▶ [TASK TO CARRY OUT] For the entries below, copy exactly the line that contains "[106,549,146,565] ./key ->" through the line that contains "[292,190,357,210] (SQLVM) ->", both ends included, and exclude all pictures.

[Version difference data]

>>>>

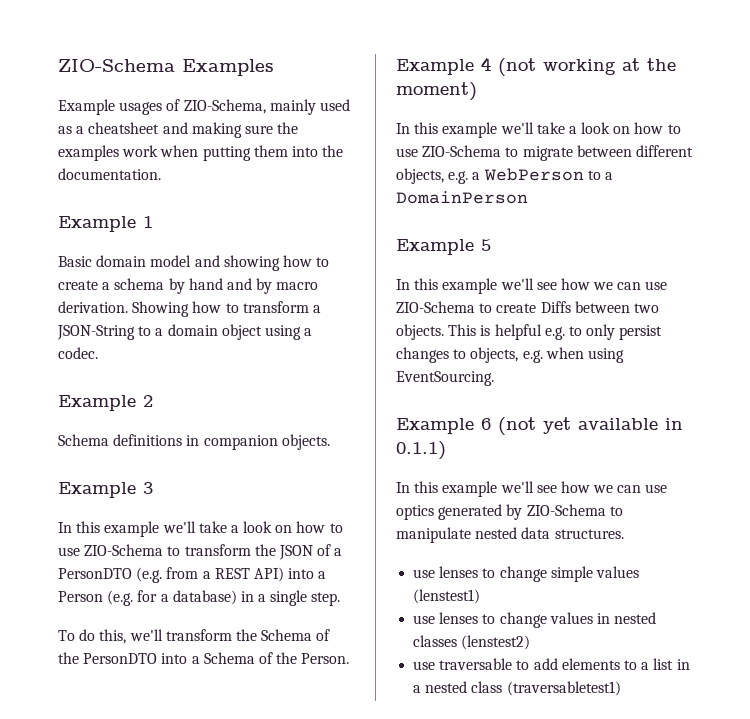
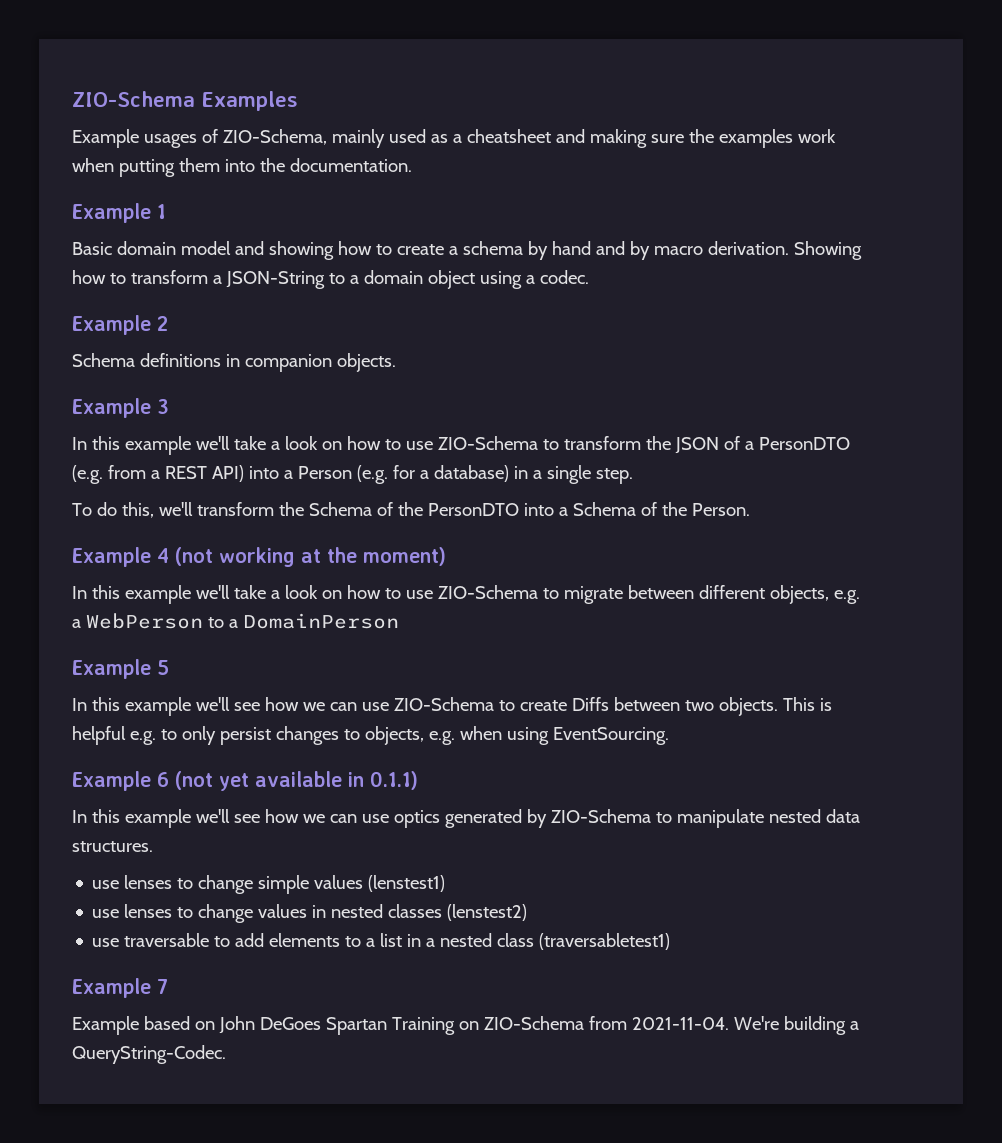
(621, 688) none -> [72,978,168,998] [72,1016,859,1035] [72,1045,226,1064] // Example 7 // Example based on John DeGoes Spartan Training on ZIO-Schema from 2021-11-04. We're building a QueryString-Codec.

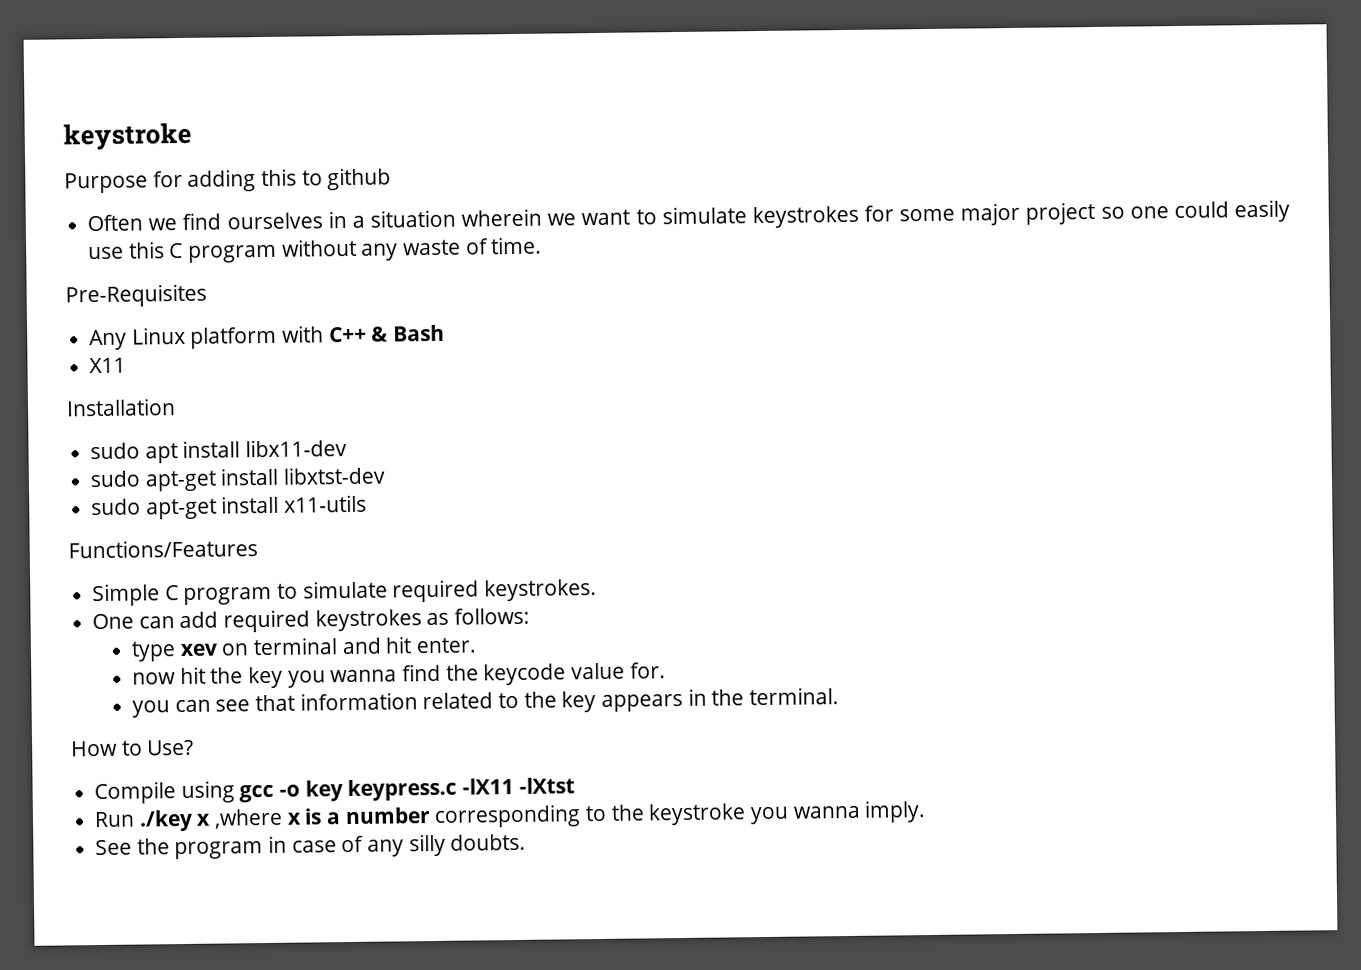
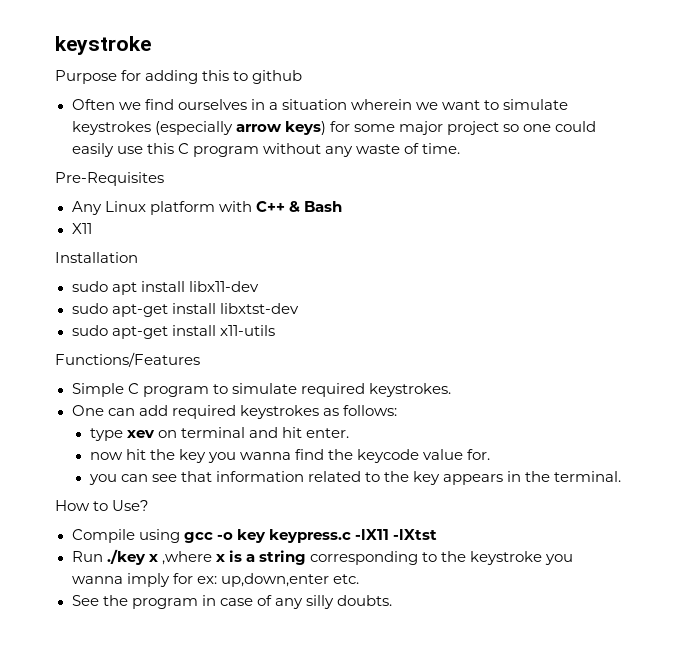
(859, 217) none -> [154,121,326,135] (especially arrow keys)
[344,807,431,825] number -> [258,550,306,565] string
[864,800,927,823] imply. -> [126,573,359,587] imply for ex: up,down,enter etc.

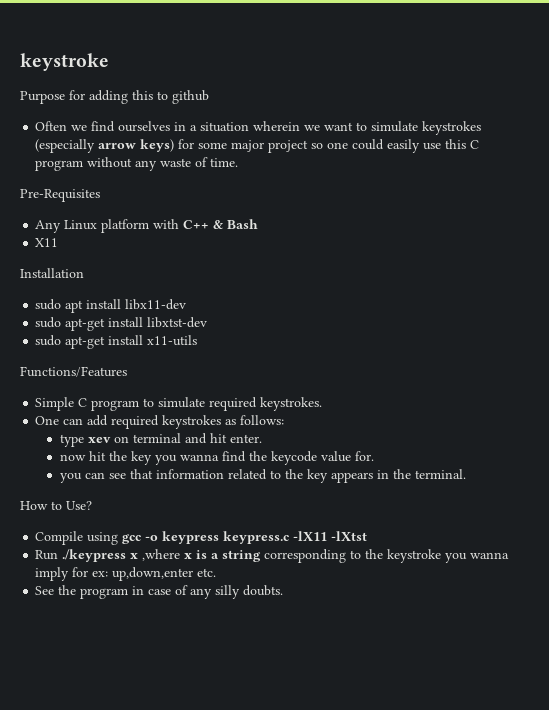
[236,529,266,543] key -> [162,531,220,544] keypress
[106,549,146,565] ./key -> [62,549,127,562] ./keypress

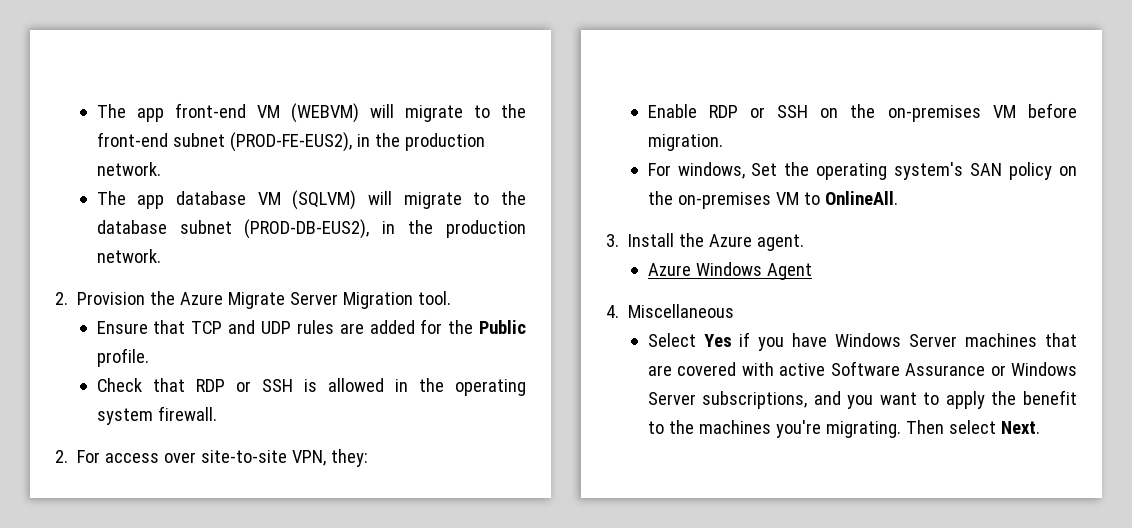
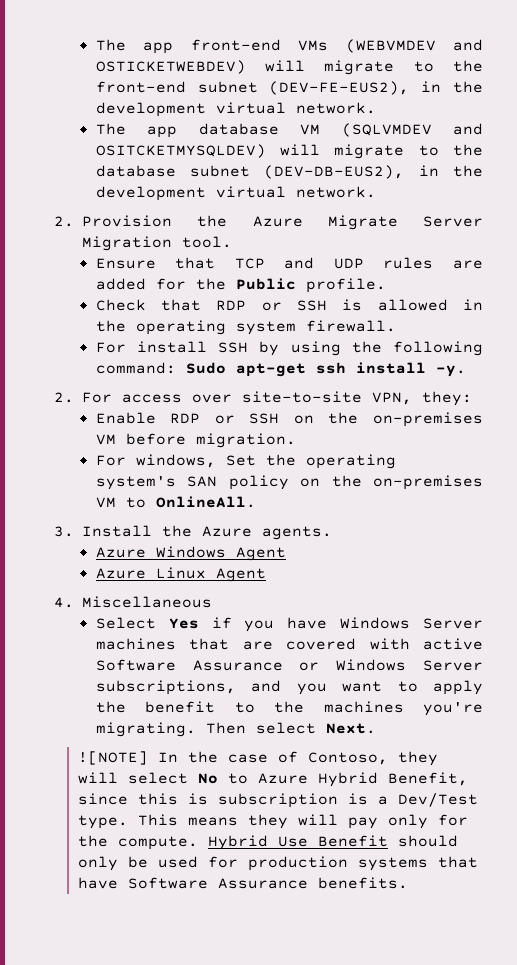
[256,103,359,123] VM (WEBVM) -> [298,39,483,53] [95,60,246,74] VMs (WEBVMDEV and OSTICKETWEBDEV)
[229,132,485,152] (PROD-FE-EUS2), in the production -> [269,81,483,95] [95,102,286,117] (DEV-FE-EUS2), in the development virtual
[292,190,357,210] (SQLVM) -> [341,123,483,137] [95,144,266,158] (SQLVMDEV and OSITCKETMYSQLDEV)
[244,219,526,239] (PROD-DB-EUS2), in the production -> [264,165,483,179] [95,186,286,201] (DEV-DB-EUS2), in the development virtual
(217, 413) none -> [95,341,483,356] [95,362,466,377] // For install SSH by using the following command: Sudo apt-get ssh install -y.
[757,234,805,251] agent. -> [262,526,332,540] agents.
(812, 271) none -> [95,567,266,582] // Azure Linux Agent
(1040, 427) none -> [78,751,439,766] [78,772,469,787] [78,793,479,808] [78,814,469,829] [78,835,459,850] [78,856,479,871] [78,877,409,889] // ![NOTE] In the case of Contoso, they will select No to Azure Hybrid Benefit, since this is subscription is a Dev/Test type. This means they will pay only for the compute. Hybrid Use Benefit should only be used for production systems that have Software Assurance benefits.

<<<<

▶ [RESULT OF THIS EXERCISE]
[106,549,146,565] ./key -> [62,549,127,562] ./keypress

[256,103,359,123] VM (WEBVM) -> [298,39,483,53] [95,60,246,74] VMs (WEBVMDEV and OSTICKETWEBDEV)
[229,132,485,152] (PROD-FE-EUS2), in the production -> [269,81,483,95] [95,102,286,117] (DEV-FE-EUS2), in the development virtual
[292,190,357,210] (SQLVM) -> [341,123,483,137] [95,144,266,158] (SQLVMDEV and OSITCKETMYSQLDEV)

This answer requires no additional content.